### Provided information

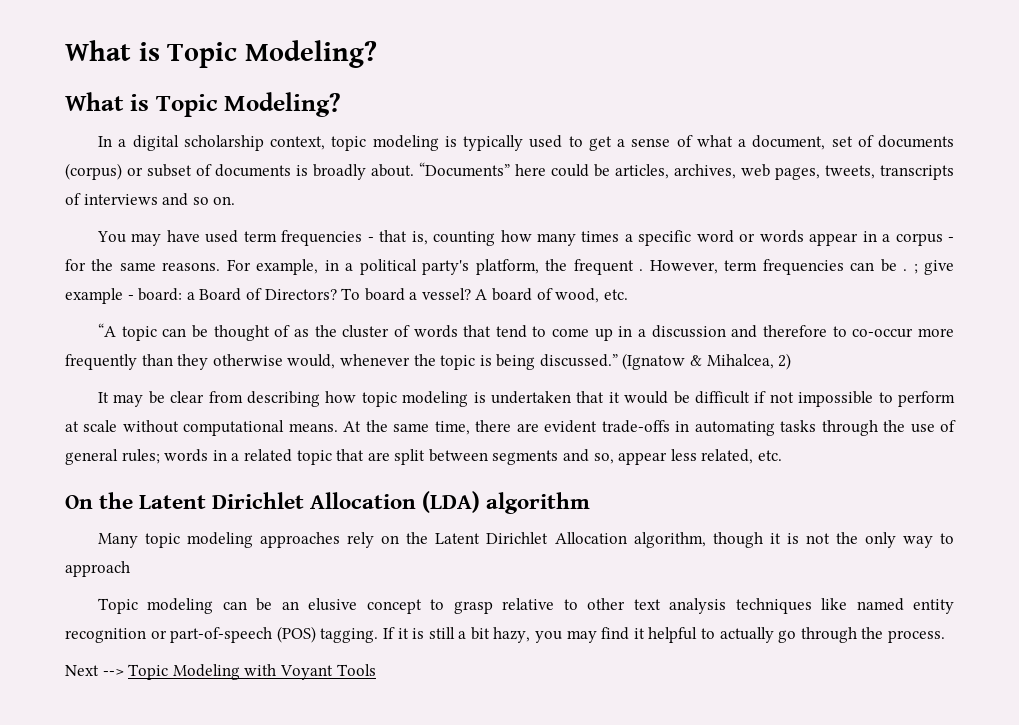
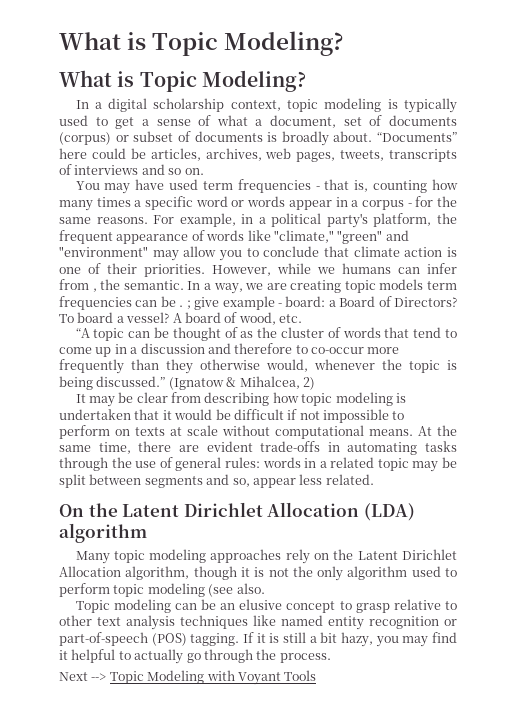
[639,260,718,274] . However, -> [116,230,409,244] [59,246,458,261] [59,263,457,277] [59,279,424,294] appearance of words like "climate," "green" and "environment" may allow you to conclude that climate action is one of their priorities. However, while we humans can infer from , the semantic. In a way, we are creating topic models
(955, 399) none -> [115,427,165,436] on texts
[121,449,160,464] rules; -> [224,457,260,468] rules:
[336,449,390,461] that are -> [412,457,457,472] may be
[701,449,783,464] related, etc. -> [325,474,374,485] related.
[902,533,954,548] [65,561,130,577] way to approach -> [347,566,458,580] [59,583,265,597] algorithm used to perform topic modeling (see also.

######
### Provided information

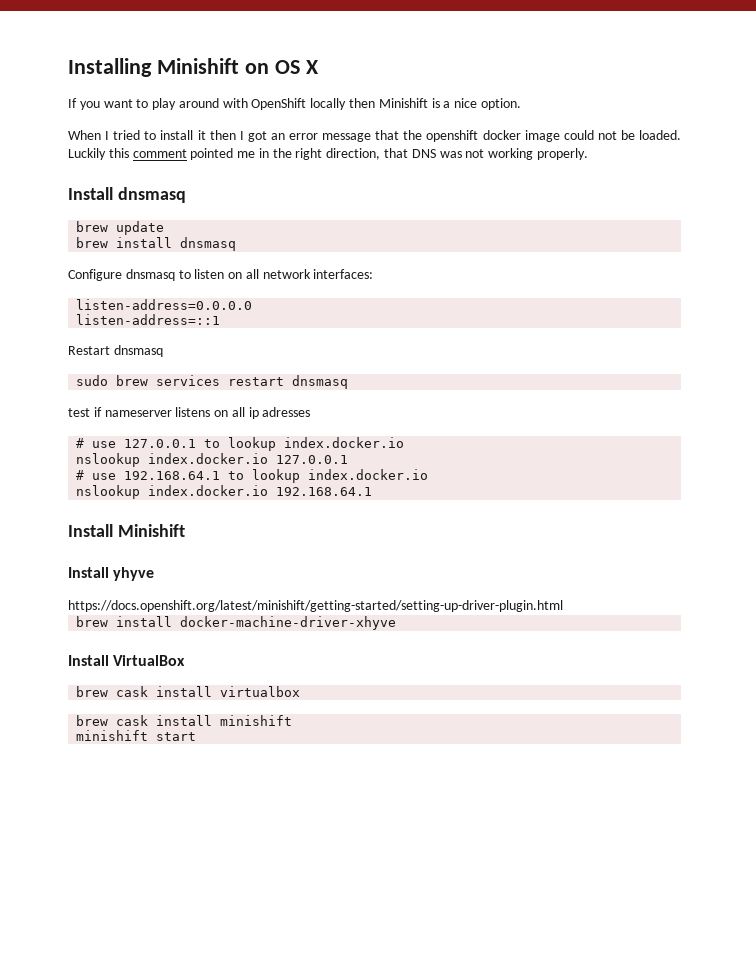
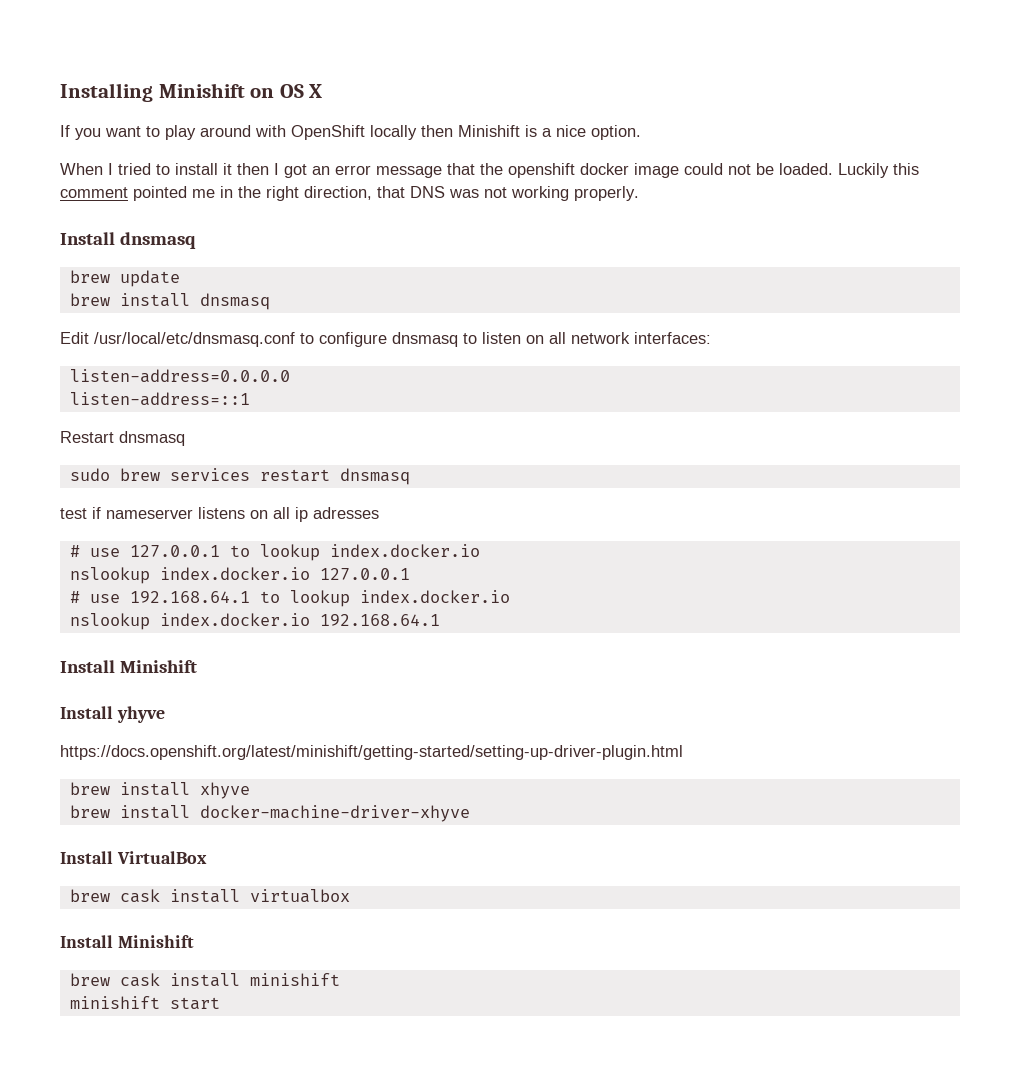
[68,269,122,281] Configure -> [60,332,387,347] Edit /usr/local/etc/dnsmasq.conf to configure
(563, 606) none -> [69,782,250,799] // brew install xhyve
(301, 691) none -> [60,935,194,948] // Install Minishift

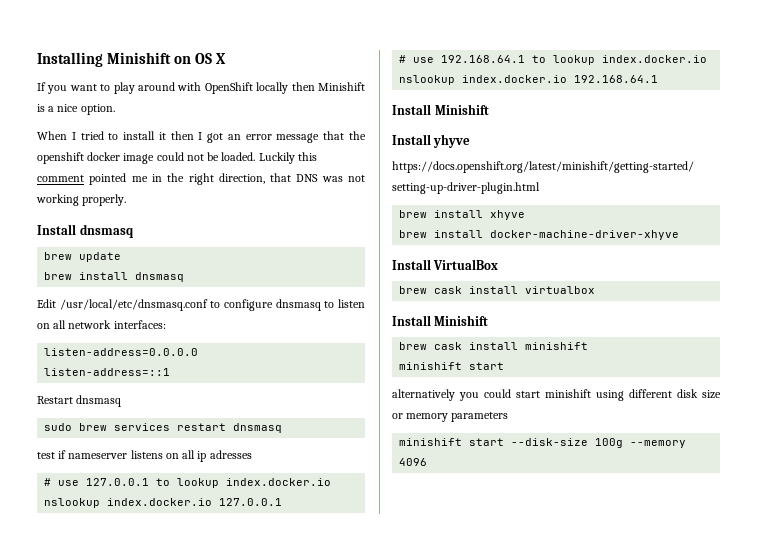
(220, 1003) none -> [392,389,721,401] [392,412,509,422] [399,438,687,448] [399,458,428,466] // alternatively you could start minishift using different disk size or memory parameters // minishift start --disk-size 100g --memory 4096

######
### Provided information

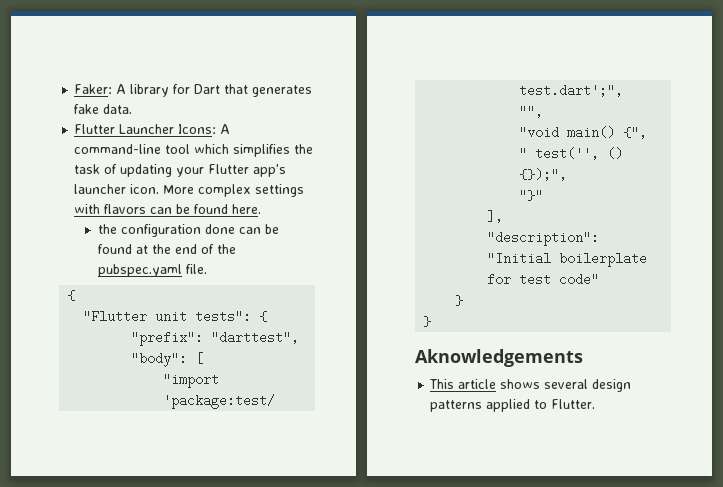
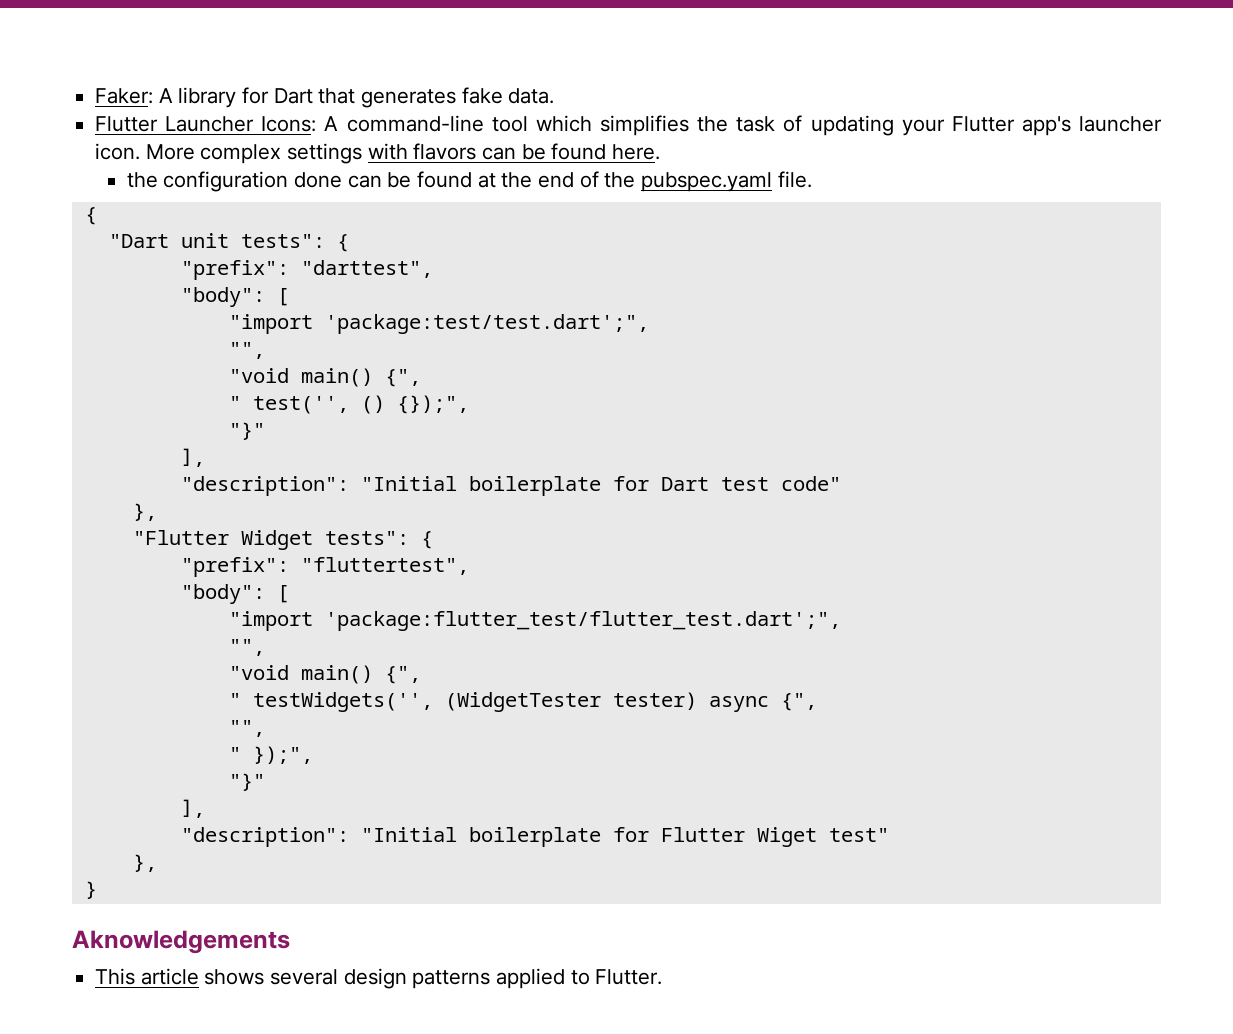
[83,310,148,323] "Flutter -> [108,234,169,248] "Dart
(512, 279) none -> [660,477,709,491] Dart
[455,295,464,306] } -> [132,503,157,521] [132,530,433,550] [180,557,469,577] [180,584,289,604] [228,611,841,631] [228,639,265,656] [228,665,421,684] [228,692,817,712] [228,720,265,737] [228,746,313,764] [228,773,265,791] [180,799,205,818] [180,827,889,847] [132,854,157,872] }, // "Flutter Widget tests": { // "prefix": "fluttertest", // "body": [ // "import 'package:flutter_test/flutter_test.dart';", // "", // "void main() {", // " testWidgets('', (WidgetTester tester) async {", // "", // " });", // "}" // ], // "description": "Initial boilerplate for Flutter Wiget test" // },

######

• Problem details
In the entries above, find the line holding "[336,449,390,461] that are" and the line holding "[902,533,954,548] [65,561,130,577] way", then retype exactly those two lines and every line between them, and nothing else.

• Output below
[336,449,390,461] that are -> [412,457,457,472] may be
[701,449,783,464] related, etc. -> [325,474,374,485] related.
[902,533,954,548] [65,561,130,577] way to approach -> [347,566,458,580] [59,583,265,597] algorithm used to perform topic modeling (see also.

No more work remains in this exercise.